### [TASK TO COMPLETE]
What you return should be each line of the data containing the string "bool".

Records from a collection:
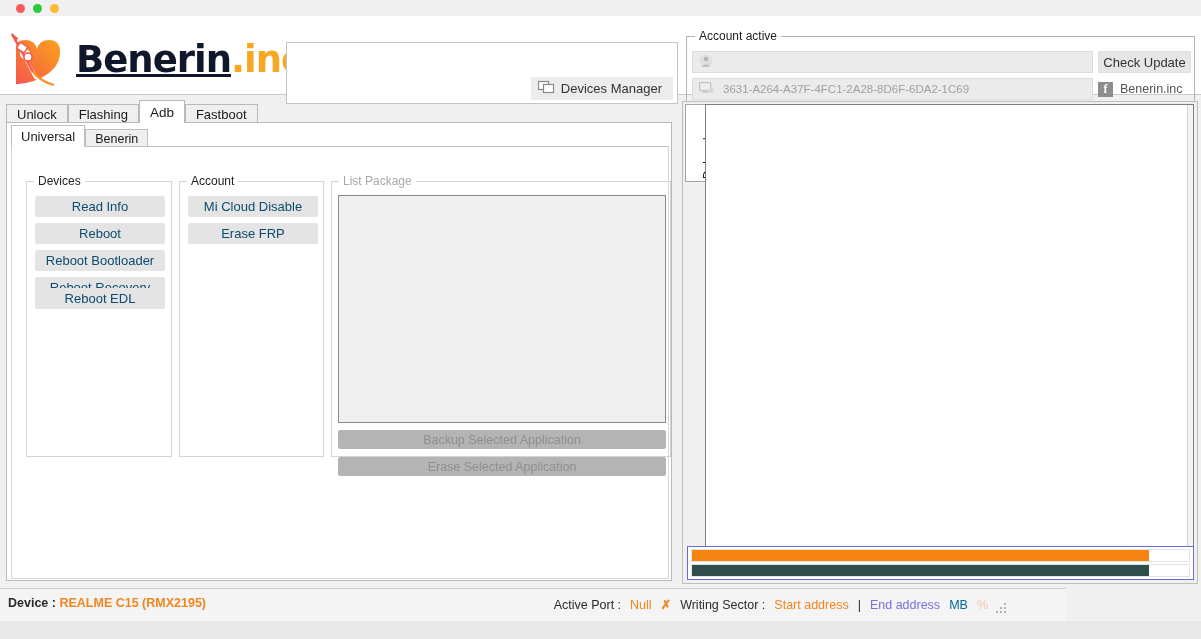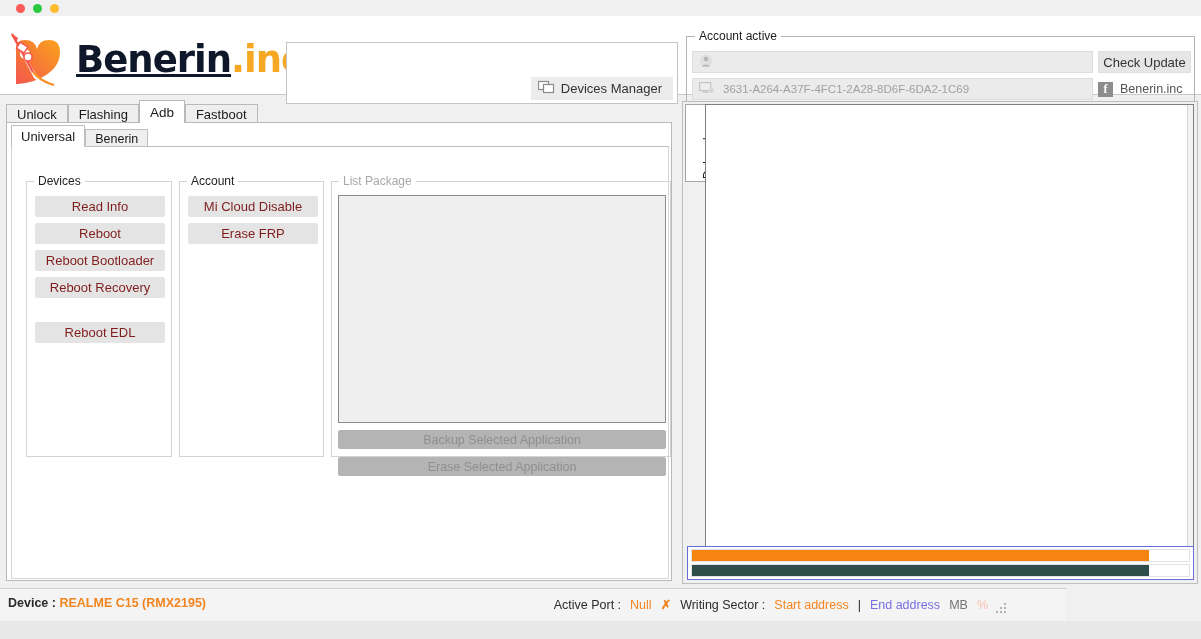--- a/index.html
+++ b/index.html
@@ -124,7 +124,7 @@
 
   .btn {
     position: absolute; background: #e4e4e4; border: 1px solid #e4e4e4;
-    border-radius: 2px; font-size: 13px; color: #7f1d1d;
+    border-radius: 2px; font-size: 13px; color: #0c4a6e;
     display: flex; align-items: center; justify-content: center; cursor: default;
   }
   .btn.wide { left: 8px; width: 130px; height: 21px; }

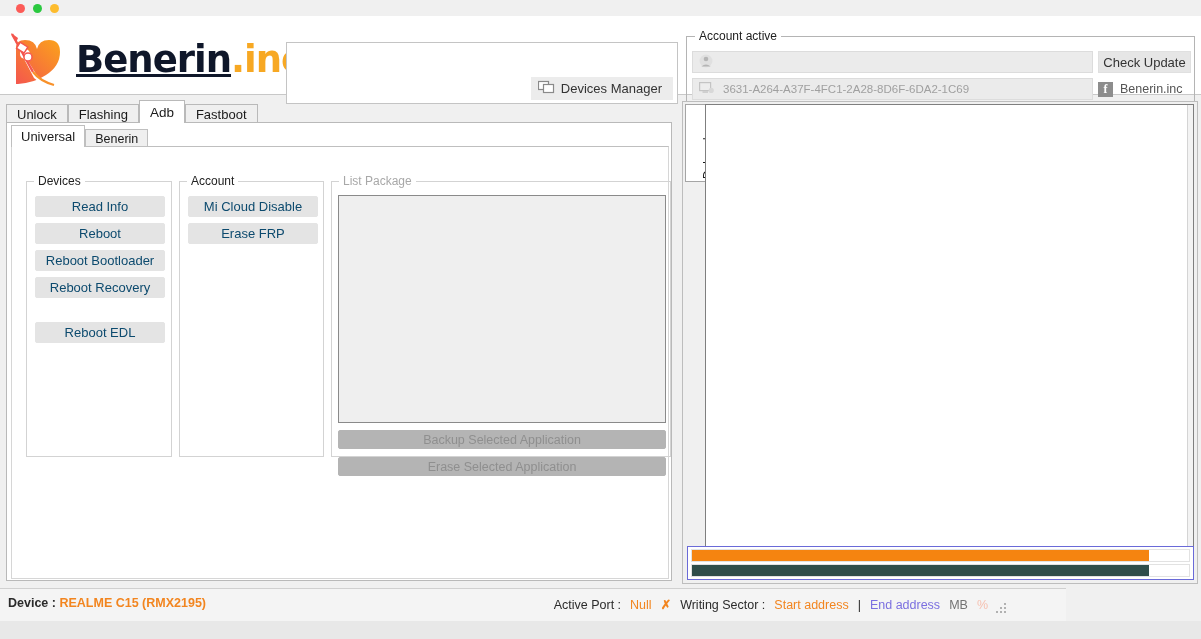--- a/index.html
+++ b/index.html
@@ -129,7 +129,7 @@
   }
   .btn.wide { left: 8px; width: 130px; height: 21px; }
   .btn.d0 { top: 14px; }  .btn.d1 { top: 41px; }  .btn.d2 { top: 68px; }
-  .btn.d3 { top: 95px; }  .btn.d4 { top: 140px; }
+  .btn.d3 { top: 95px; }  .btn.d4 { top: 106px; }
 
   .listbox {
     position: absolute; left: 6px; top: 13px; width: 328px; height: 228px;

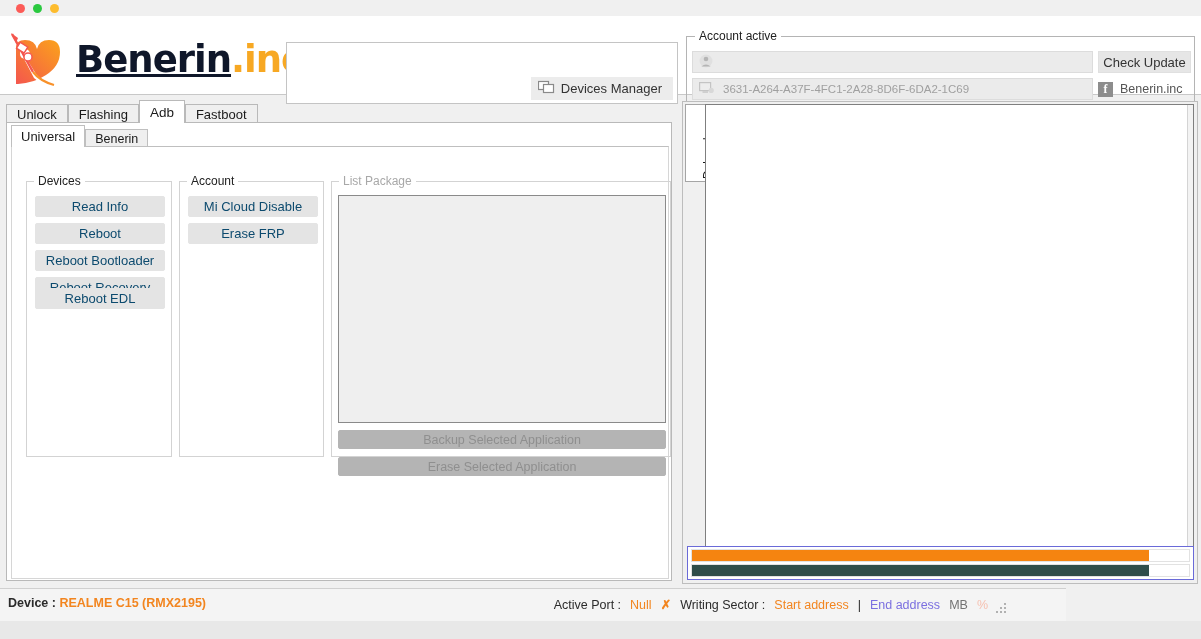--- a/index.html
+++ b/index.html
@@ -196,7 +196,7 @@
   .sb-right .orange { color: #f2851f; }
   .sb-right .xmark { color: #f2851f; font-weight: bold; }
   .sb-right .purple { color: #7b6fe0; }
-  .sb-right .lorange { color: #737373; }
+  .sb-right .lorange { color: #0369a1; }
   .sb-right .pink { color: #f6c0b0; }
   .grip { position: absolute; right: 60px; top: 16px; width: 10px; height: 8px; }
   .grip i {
...
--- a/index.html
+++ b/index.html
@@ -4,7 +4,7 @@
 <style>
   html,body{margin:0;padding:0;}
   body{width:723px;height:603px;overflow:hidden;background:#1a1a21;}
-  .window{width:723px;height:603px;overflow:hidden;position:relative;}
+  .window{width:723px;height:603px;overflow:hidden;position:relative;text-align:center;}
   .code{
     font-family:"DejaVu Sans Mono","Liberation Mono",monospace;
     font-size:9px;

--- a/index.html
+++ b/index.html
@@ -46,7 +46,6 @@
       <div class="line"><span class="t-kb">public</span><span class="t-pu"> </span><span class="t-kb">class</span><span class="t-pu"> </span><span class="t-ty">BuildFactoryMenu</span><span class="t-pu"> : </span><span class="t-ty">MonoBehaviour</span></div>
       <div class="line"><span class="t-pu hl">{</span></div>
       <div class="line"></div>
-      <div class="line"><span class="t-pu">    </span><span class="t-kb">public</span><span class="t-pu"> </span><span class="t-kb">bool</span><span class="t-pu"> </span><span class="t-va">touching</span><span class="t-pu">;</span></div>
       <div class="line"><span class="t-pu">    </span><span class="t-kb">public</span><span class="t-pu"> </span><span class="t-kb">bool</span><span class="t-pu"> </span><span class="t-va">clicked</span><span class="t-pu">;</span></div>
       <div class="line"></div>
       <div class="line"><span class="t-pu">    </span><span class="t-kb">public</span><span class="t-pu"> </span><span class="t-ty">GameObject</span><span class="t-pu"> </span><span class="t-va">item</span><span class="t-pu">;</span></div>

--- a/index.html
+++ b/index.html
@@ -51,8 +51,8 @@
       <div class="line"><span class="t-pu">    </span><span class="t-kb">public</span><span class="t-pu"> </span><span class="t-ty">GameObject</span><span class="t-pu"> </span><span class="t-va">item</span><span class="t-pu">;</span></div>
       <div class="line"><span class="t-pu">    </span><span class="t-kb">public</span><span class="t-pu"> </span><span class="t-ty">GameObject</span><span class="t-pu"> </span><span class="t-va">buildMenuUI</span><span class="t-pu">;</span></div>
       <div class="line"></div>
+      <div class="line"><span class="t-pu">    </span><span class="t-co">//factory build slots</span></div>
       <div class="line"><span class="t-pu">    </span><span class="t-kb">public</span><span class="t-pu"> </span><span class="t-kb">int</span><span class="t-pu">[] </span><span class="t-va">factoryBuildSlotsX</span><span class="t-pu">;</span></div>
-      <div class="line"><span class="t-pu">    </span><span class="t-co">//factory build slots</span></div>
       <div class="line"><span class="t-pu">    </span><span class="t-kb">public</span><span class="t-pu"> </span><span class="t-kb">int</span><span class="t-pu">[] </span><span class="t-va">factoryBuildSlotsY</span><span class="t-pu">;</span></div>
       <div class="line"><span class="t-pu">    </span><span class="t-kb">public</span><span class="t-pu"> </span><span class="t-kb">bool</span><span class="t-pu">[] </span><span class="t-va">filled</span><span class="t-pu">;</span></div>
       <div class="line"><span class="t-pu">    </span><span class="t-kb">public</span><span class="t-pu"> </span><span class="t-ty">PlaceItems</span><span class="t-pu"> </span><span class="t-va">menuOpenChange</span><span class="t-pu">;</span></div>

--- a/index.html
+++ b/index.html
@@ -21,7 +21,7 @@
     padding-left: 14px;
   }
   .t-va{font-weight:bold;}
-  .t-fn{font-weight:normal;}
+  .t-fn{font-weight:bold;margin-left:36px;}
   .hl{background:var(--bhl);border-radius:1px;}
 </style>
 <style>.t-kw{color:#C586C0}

### [EXERCISE OUTPUT]
-      <div class="line"><span class="t-pu">    </span><span class="t-kb">public</span><span class="t-pu"> </span><span class="t-kb">bool</span><span class="t-pu"> </span><span class="t-va">touching</span><span class="t-pu">;</span></div>
       <div class="line"><span class="t-pu">    </span><span class="t-kb">public</span><span class="t-pu"> </span><span class="t-kb">bool</span><span class="t-pu"> </span><span class="t-va">clicked</span><span class="t-pu">;</span></div>
       <div class="line"><span class="t-pu">    </span><span class="t-kb">public</span><span class="t-pu"> </span><span class="t-kb">bool</span><span class="t-pu">[] </span><span class="t-va">filled</span><span class="t-pu">;</span></div>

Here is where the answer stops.